Theoretical 57Fe Mössbauer spectroscopy for structure elucidation of [Fe] hydrogenase active site intermediates.

[Fe] hydrogenase is a hydrogen activating enzyme that features a monoiron active site, which can be well characterized by Mössbauer spectroscopy. Mössbauer spectra have been measured of the CO and CN(-) inhibited species as well as under turnover conditions [Shima, S. et al., J. Am. Chem. Soc., 2005, 127, 10430]. This study presents calculated Mössbauer parameters for various active-site models of [Fe] hydrogenase to provide structural information about the species observed in experiment. Because theoretical Mössbauer spectroscopy requires the parametrization of observables from first-principles calculations (i.e., electric-field gradients and contact densities) to the experimental observables (i.e., quadrupole splittings and isomer shifts), nonrelativistic and relativistic density functional theory methods are parametrized against a reference set of Fe complexes specifically selected for the application to the Fe center in [Fe] hydrogenase.

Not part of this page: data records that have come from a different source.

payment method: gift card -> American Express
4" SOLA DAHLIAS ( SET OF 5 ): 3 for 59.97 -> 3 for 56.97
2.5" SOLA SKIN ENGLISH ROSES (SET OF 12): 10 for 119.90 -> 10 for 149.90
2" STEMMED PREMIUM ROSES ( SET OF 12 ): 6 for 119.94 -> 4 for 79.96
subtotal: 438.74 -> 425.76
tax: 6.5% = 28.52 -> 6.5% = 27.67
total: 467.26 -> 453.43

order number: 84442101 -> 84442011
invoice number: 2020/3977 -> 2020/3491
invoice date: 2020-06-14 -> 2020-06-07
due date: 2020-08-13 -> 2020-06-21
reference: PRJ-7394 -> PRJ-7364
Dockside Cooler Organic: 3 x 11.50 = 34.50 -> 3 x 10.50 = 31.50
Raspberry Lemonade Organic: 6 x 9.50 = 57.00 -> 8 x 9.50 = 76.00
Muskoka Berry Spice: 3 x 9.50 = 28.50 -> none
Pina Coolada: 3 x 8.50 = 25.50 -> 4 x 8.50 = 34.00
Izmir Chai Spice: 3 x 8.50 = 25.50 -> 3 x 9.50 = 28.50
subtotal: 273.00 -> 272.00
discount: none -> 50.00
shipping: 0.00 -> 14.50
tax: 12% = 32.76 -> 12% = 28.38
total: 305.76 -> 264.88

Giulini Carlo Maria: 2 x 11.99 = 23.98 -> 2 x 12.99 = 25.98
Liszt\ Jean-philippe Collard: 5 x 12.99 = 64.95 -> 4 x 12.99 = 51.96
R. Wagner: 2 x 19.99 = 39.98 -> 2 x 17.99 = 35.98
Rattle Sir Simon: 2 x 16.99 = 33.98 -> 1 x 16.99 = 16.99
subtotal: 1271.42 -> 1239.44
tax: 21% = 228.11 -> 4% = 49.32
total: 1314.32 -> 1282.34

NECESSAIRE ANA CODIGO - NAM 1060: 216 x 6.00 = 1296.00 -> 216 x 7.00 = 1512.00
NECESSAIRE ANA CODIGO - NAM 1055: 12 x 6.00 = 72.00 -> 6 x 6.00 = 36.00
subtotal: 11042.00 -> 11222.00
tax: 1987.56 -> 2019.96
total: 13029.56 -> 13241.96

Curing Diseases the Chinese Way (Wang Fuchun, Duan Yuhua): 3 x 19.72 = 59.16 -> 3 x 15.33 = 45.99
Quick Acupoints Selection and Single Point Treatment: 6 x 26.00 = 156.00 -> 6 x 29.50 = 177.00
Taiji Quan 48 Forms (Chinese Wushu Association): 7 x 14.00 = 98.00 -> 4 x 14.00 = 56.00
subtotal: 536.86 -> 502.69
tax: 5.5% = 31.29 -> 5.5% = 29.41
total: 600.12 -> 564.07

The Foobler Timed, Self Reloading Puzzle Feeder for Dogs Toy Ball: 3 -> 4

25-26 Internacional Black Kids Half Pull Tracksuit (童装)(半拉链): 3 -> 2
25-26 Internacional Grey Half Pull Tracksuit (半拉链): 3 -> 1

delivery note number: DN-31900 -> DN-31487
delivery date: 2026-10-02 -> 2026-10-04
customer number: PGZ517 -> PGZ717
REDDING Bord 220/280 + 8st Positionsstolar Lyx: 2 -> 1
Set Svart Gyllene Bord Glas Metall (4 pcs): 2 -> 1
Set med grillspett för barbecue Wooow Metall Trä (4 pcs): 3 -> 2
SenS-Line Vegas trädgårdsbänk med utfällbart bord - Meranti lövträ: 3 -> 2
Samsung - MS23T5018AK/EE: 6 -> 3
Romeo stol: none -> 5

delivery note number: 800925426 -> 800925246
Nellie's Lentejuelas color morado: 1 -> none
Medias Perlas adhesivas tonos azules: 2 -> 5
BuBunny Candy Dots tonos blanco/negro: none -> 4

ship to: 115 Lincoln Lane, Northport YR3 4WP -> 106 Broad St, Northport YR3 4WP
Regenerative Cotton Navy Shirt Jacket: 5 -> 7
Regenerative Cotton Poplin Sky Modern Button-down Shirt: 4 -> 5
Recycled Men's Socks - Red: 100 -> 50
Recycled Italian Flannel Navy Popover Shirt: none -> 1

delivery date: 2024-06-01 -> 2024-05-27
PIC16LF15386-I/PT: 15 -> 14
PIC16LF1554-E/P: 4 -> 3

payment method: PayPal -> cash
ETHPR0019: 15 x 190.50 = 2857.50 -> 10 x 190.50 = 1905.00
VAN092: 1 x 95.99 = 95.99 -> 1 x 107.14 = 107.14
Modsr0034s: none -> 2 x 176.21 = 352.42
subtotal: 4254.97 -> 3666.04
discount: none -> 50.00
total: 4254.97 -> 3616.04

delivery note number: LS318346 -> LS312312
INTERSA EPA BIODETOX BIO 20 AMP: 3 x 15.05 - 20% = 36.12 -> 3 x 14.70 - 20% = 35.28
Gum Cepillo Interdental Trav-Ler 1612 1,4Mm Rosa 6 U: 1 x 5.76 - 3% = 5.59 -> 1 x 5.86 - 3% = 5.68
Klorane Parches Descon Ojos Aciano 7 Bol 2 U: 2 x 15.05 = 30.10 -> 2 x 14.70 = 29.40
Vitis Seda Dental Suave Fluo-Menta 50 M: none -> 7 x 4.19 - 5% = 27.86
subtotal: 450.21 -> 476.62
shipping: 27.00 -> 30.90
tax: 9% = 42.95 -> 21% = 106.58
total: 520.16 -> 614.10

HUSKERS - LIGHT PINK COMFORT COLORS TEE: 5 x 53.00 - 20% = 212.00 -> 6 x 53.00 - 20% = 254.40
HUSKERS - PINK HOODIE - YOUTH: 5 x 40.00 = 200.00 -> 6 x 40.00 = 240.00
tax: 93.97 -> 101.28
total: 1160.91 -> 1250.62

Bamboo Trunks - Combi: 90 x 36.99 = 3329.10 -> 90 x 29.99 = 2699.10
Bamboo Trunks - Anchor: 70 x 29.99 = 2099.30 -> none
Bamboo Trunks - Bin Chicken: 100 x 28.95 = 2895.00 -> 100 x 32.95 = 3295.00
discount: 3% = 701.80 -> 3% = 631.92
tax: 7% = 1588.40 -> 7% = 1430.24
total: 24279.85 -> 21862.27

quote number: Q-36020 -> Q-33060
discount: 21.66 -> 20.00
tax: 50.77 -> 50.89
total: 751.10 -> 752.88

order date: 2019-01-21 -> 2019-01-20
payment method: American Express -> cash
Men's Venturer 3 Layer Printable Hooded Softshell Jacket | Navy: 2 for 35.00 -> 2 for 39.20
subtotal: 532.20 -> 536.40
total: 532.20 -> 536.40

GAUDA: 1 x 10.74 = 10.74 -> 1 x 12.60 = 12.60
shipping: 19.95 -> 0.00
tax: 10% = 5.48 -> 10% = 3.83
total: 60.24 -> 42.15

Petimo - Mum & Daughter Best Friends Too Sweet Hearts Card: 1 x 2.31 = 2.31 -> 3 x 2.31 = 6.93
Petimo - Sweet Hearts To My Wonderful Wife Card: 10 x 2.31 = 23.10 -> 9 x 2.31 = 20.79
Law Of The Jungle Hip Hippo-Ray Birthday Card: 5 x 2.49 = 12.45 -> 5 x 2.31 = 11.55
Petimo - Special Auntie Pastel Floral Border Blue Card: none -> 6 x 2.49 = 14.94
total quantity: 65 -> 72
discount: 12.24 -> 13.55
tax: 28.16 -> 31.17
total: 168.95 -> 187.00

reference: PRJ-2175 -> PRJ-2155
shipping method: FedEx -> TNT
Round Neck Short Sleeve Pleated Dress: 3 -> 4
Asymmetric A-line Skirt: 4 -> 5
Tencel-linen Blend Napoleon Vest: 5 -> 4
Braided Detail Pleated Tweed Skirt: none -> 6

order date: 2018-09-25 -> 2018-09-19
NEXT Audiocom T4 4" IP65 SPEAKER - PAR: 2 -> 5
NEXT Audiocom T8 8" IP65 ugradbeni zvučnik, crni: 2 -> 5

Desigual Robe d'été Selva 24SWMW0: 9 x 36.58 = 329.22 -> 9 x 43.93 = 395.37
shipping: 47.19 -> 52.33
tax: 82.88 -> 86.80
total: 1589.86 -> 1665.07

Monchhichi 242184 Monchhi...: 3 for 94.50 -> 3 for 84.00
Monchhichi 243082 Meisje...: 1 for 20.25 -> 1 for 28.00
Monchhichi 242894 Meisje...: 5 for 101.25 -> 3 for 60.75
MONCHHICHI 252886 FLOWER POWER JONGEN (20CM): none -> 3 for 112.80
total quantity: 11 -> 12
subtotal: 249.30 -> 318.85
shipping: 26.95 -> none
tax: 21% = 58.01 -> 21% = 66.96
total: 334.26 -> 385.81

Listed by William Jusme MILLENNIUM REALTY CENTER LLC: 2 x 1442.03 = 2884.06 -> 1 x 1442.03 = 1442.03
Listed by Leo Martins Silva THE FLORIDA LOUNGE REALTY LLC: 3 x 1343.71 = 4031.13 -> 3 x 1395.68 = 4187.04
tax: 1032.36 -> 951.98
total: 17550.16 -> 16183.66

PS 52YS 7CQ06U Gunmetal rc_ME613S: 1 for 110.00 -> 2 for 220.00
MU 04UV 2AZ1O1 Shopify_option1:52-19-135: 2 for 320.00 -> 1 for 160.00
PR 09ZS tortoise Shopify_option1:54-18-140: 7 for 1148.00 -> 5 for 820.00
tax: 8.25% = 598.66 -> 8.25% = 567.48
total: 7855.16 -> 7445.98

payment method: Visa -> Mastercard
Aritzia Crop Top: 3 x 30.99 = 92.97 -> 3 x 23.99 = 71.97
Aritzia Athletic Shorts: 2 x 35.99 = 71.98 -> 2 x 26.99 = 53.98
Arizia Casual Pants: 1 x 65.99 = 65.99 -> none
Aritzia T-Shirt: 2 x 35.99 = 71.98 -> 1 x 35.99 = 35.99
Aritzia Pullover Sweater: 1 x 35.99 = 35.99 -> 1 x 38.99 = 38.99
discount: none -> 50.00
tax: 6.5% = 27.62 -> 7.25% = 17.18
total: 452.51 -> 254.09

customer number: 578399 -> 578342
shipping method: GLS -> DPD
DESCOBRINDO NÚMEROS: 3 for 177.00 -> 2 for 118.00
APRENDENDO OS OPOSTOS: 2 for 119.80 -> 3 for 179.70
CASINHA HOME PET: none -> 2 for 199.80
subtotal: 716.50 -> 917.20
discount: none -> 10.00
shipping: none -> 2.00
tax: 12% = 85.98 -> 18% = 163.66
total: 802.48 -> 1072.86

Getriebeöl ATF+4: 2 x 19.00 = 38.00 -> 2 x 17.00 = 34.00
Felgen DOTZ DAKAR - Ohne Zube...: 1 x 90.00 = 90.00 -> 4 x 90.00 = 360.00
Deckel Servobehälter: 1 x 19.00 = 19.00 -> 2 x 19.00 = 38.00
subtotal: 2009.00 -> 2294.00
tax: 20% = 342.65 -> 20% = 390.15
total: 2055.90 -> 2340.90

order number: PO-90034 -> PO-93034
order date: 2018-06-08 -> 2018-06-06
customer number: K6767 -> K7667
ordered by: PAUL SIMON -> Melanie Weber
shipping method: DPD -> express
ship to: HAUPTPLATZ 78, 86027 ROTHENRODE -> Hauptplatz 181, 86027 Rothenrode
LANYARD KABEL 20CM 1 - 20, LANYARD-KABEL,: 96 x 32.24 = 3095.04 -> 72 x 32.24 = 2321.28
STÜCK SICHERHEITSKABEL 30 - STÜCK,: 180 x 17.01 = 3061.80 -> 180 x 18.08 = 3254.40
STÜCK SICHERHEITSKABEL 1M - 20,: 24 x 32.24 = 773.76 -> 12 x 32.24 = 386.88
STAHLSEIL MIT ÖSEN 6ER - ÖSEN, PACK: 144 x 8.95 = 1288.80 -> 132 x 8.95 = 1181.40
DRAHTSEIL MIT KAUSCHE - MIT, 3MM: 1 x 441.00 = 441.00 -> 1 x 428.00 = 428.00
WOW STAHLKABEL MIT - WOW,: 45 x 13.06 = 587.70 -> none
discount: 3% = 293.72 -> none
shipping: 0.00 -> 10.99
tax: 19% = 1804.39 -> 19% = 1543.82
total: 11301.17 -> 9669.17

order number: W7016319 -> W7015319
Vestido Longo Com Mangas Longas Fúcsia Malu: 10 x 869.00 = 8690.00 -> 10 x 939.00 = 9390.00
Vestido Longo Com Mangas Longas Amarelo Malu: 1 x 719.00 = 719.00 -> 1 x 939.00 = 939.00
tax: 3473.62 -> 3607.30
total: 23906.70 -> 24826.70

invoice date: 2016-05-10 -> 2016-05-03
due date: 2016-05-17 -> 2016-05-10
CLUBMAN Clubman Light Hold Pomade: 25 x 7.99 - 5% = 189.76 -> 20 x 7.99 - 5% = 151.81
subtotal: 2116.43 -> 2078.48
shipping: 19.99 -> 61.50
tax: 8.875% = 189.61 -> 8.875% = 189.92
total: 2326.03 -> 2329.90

With this methodology, the measured parameters for the CO and CN(-) inhibited complexes can be reproduced. Evidence for the protonation states of the hydroxyl group in close proximity to the active site and for the thiolate ligand, which could participate in proton transfer, is obtained. The unknown resting state measured in the presence of the substrate and under pure H2 atmosphere is identified to be a water-coordinated complex. Consistent with previous assignments based on infrared and X-ray absorption near-edge spectroscopy, all measured Mössbauer data can be reproduced with the active site's iron atom being in oxidation state +2.